Daniel has issues with the large role of social media on today’s high school football landscape. He bemoans the damage that can be done with a single bad post and the pressure athletes feel during the recruiting process to live up to what their peers are going through, with much of that information being available in real time.
“For years and years and years, a talented athlete’s not sitting here worried in January or February or April about his recruiting going into senior year,” Daniel said. “They understand how the process works. Now, you get some kid one county over tweeting about an offer he got, and I’ve got five or six faces looking at me the next morning asking, ‘Where’s my offer?’”

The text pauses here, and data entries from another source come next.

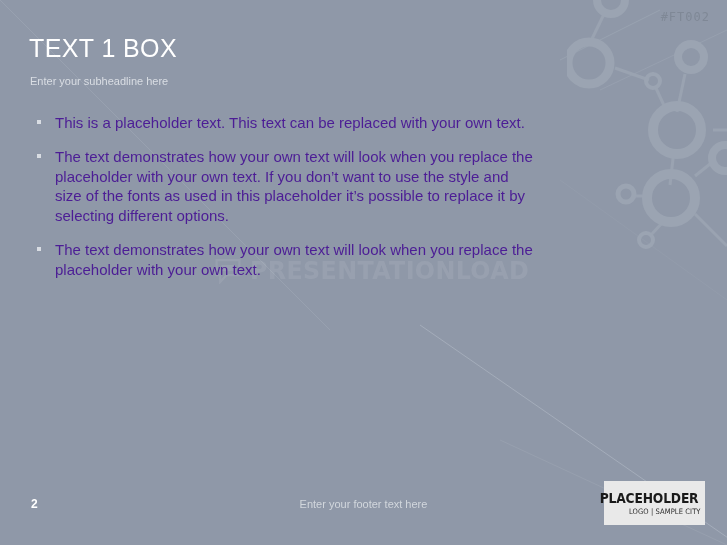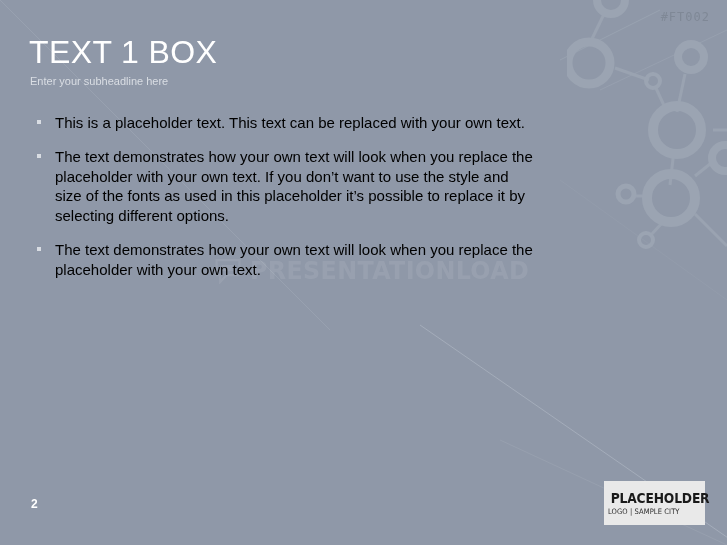"TEXT 1 BOX" .title { font-size: 32px -> 25px }
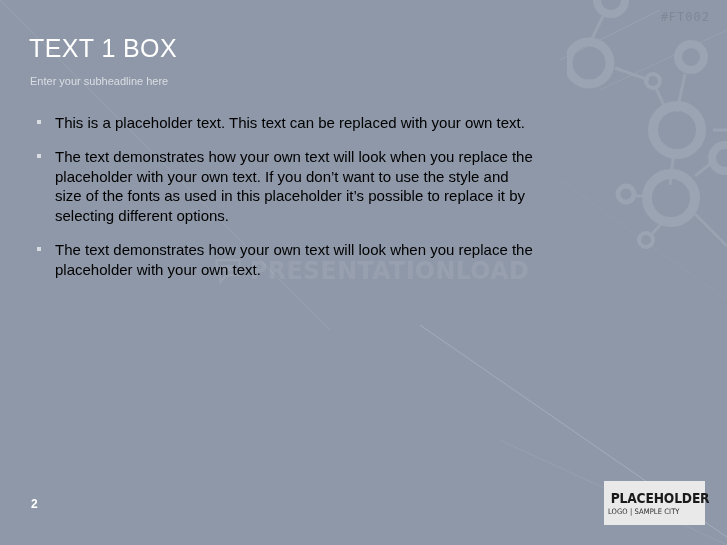"This is a placeholder text." .bullet-item { color: #000000 -> #4c1d95 }
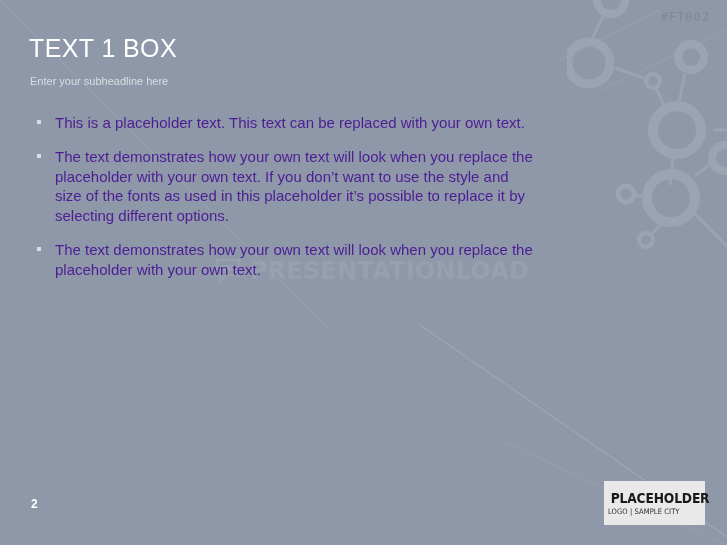"Enter your footer text here" div.footer-text { html: none -> <div>Enter your footer text here</div> }
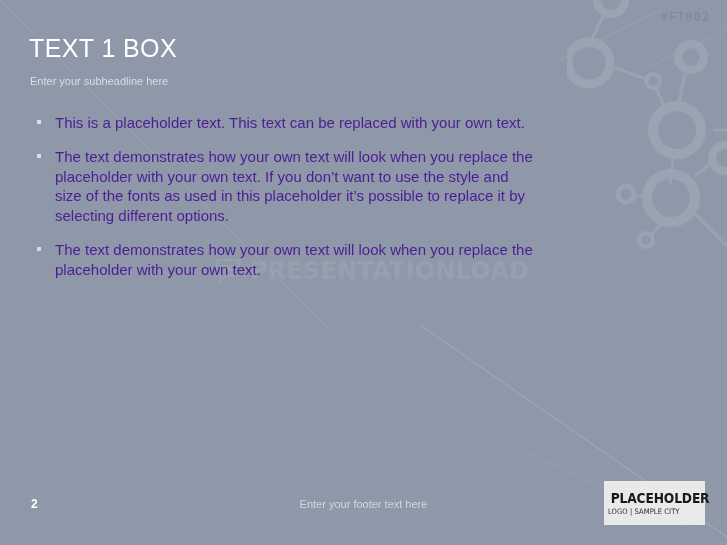"PLACEHOLDER" .logo-box { align-items: flex-start -> flex-end }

Daniel is no Luddite, though. He’s a fan of Twitter’s ability to connect coaches and recruits, and his program has its own Twitter account (@LambertRecruit) that college coaches can use to get in contact with the Longhorns – other programs in the county have accounts for similar purpose. Daniel, who had to cut hours and hours of VHS tapes in his early days as a coach, is also thankful for the video sharing platform Hudl, where programs can put game film and recruits can make highlights of their best plays.
“(With) Hudl, we can show up Saturday morning at 10 o’clock and have 12 hours of work already done,” Daniel said. “It doesn’t make you a lazier coach – it lets me spend more time with my family.”
Cahill has long given up the resistance to technology and change – though he did call Snapchat “Snapface” for a year – and now is focused on making sure it’s a positive aspect of his players’ image and that they aren’t getting into any harmful shenanigans.
For Wolverines cornerback Cade Vela, that means Cahill is like a second dad – his real one already keeps a close eye on what Vela does online.
He can’t be as outspoken as some of his non-college football prospect friends, but as Vela sees it, that’s probably a good thing.
“It makes us better people in society,” he said.